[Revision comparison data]
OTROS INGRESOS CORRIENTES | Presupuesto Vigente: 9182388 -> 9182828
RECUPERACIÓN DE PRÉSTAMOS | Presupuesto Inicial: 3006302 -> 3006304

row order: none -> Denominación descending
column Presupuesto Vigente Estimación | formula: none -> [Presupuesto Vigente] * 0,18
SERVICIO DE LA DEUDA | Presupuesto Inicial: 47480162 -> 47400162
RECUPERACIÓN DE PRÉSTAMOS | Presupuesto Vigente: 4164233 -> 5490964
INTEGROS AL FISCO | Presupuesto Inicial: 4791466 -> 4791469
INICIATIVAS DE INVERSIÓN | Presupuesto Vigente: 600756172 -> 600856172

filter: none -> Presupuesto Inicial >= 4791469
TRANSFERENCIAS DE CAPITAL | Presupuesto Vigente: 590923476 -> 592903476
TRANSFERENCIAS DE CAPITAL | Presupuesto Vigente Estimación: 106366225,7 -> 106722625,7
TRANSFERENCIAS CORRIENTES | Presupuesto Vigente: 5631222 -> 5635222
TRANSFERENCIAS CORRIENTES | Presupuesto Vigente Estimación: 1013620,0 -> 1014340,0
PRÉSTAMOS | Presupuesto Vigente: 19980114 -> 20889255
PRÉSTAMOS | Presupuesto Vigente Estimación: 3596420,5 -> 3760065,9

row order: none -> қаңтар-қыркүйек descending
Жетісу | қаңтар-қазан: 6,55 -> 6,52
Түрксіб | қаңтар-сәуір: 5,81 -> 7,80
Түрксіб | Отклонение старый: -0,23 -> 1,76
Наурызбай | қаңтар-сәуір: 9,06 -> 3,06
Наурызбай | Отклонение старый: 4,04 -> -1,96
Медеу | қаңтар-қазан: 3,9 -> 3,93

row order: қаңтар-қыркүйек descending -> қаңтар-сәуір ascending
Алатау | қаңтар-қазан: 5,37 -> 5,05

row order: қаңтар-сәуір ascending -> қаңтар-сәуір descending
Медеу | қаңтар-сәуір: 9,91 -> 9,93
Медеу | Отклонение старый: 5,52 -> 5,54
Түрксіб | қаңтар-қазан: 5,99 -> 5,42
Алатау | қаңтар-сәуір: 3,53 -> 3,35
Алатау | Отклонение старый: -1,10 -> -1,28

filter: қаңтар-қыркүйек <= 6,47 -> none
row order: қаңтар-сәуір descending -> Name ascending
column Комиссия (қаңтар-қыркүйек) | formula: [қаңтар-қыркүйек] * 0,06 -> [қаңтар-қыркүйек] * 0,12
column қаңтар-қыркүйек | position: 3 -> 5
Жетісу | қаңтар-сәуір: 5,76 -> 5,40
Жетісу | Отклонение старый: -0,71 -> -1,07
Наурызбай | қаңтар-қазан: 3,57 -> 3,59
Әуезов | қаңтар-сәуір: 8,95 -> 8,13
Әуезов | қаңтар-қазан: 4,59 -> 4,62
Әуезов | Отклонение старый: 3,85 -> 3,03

→ REQUIRED ACTION
Give back the entries above exactly as they are, from their first line through the line that contains "column Presupuesto Vigente", both included, with nothing else.

→ YOUR SOLUTION
OTROS INGRESOS CORRIENTES | Presupuesto Vigente: 9182388 -> 9182828
RECUPERACIÓN DE PRÉSTAMOS | Presupuesto Inicial: 3006302 -> 3006304

row order: none -> Denominación descending
column Presupuesto Vigente Estimación | formula: none -> [Presupuesto Vigente] * 0,18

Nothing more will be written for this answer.